(Stored items from a collection)
───

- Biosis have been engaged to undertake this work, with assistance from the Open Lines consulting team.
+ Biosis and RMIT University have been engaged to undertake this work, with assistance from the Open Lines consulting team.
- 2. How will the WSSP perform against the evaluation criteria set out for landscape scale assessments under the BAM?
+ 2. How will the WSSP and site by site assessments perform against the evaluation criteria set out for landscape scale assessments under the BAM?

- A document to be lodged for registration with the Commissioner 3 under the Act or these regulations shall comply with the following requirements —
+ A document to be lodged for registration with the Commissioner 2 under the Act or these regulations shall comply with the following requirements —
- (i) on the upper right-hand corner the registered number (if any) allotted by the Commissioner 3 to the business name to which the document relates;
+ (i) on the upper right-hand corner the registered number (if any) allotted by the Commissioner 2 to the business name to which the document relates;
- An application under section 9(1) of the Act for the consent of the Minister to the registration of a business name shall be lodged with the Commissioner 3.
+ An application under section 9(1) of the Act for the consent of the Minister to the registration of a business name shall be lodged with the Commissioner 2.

───

Problem description - Where does the string "undertake" appear in the records? Copy every line that holds it.

Result for this exercise -
- Biosis have been engaged to undertake this work, with assistance from the Open Lines consulting team.
+ Biosis and RMIT University have been engaged to undertake this work, with assistance from the Open Lines consulting team.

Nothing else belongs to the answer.